No caso do musaranho-arborícola, o néctar é uma forma de atrair animais capazes de dispersar o pólen da planta (tanto que a produção de frutos do vegetal cai pela metade quando não existem pequenos animais circulando pelas flores). No caso de inúmeros outros mamíferos, principalmente macacos e afins, o álcool não está presente no néctar, mas nas frutas de muitas plantas. Especialmente em ambientes tropicais, o resultado inevitável de produzir um fruto suculento e repleto de açúcar é a fermentação – e a transformação de parte do conteúdo em álcool. Frutas maduras podem alcançar teores alcoólicos de até 5% na África ao sul do Saara, justamente o lugar onde os ancestrais diretos do homem evoluíram.

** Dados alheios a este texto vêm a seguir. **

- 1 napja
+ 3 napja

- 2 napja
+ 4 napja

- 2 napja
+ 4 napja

A troca de favores, mais uma vez, torna-se clara: a planta providencia uma polpa suculenta e com leve teor etílico (quase um licor, digamos) e o mamífero faz a gentileza de dispersar as sementes depois de comer a fruta, ainda por cima dando uma “gorjeta” de esterco ao vegetal-garçom quando defeca as sementes. Para os propósitos desta discussão, não é preciso especificar se a produção de álcool é “planejada” pelo desenvolvimento dos frutos ou se é apenas um subproduto da quantidade de açúcar neles. O fato inevitável é que o álcool aparece em quantidades apreciáveis e é aproveitado como recurso energético pelos animais comedores de frutas.

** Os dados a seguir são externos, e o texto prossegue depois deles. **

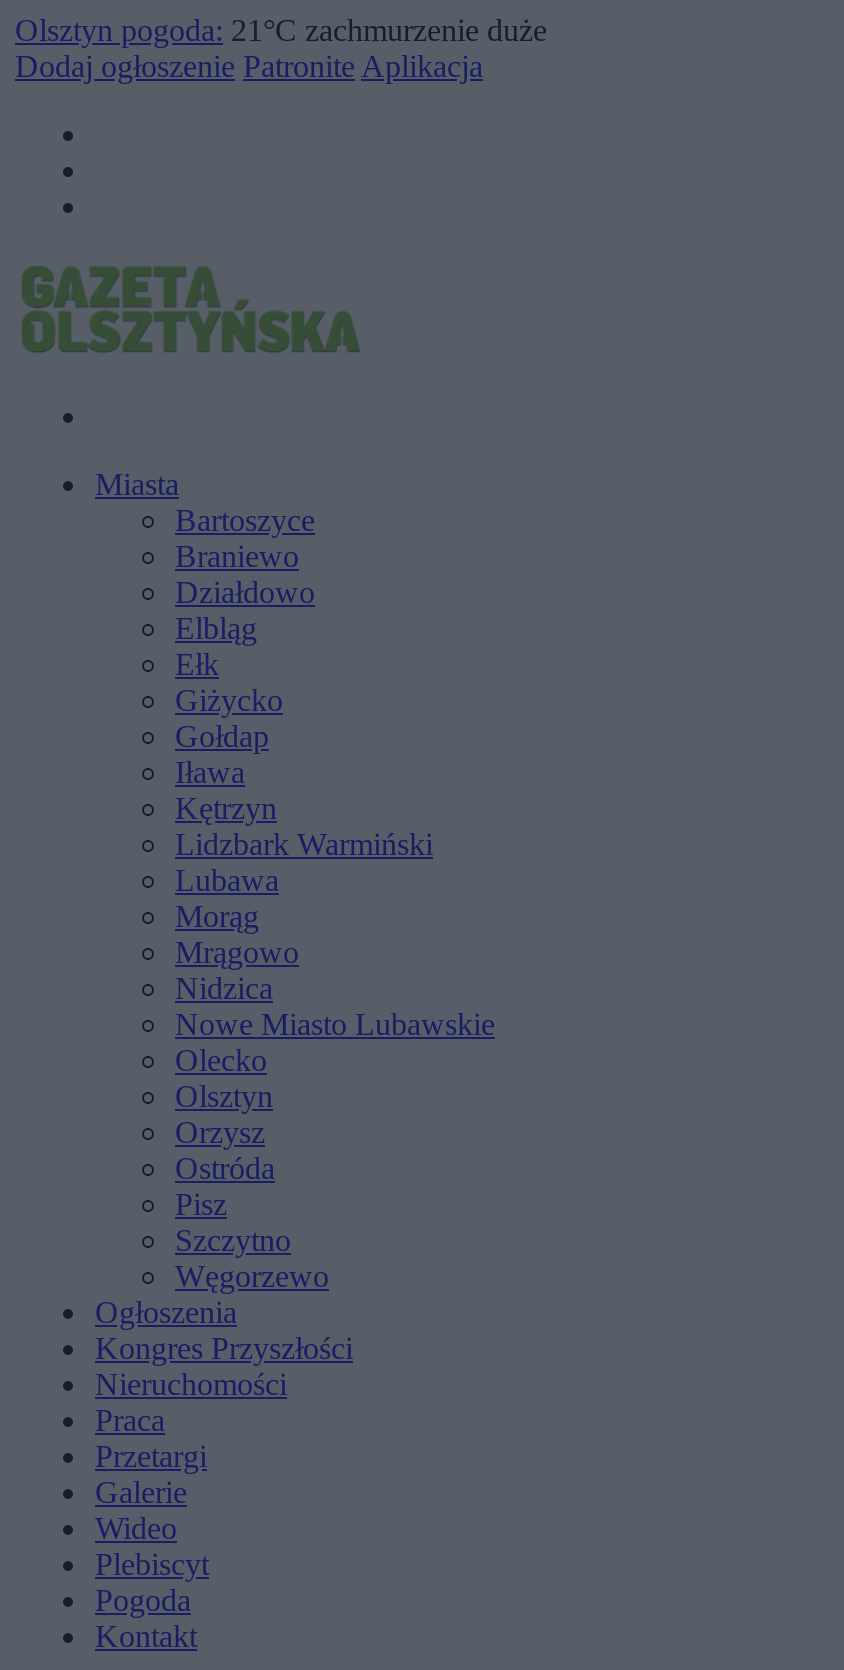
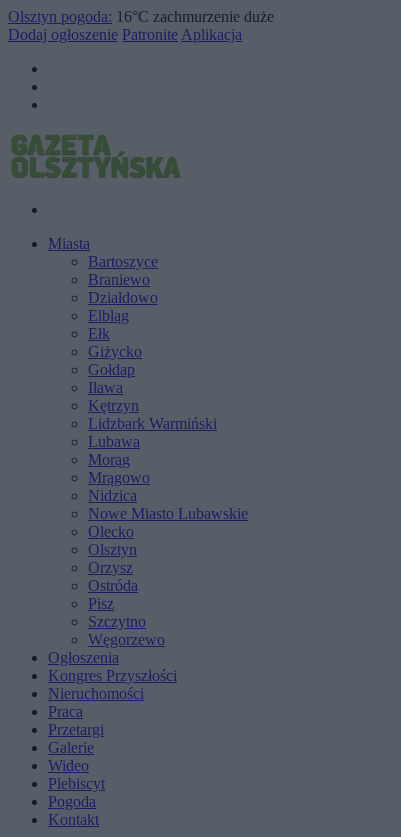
- Olsztyn pogoda: 21°C zachmurzenie duże
+ Olsztyn pogoda: 16°C zachmurzenie duże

O comportamento aparece entre gorilas, bugios, macacos-aranhas, elefantes, morcegos e até moscas-das-frutas, as quais, aliás, usam o cheiro alcoólico como um bom indicador de frutos maduros por perto, diz Robert Dudley, pesquisador da Universidade da Califórnia em Berkeley (EUA). Cerca de 10% das enzimas do fígado humano servem para produzir energia a partir de álcool. É bem possível, portanto, que a nossa linhagem tenha adquirido o gosto por uma bebidinha usando o álcool como um importante recurso alimentar adicional quando nossos ancestrais devoravam frutas. Os efeitos psicoativos podem ter funcionado como uma atração a mais, gerando, em última instância, o interesse quase universal dos seres humanos pela água que passarinho não bebe.
Exagero
Nada disso mudou muito com a invenção da fermentação intencional de cereais e frutas pelas primeiras civilizações no Oriente Médio e na China. O problema, sugere Dudley, foi o surgimento das bebidas destiladas e sua popularização no Ocidente durante a Idade Média. Pela primeira vez, era possível criar bebidas com teor alcoólico muito superior ao possível em qualquer método natural. Com isso, foram potencializados os danos à saúde que o etanol, em doses menores, tinha menos risco de causar.
Desse ponto de vista, há um paralelo interessantíssimo entre o vício em álcool e problemas como a obesidade e o diabetes. Todos esses problemas são doenças da abundância, distúrbios originados do fim de um limite natural ao consumo de calorias ou de etanol. Quando passávamos fome ou só “enchíamos a cara” quando tínhamos a sorte de achar uvas um pouco além do ponto, não havia muito problema em comer ou beber demais. No entanto, com a disponibilidade excessiva dessas fontes energéticas, é muito fácil se tornar obeso ou pinguço. E o nosso organismo não teve tempo evolutivo de desenvolver mecanismos para evitar o exagero ou para metabolizá-lo sem problemas, ao contrário dos musaranhos-arborícolas, que evoluíram para lidar com uma dieta exclusivamente alcoólica.
Reconhecer que o prazer da bebida faz parte dessa herança biológica profunda e complicada ajuda a entender a atração fatal que ele exerce. Pode até ser que os musaranhos-arborícolas forneçam pistas sobre como beber à vontade sem riscos de ressaca ou cirrose. Por enquanto, o conselho é o de sempre: beba com moderação.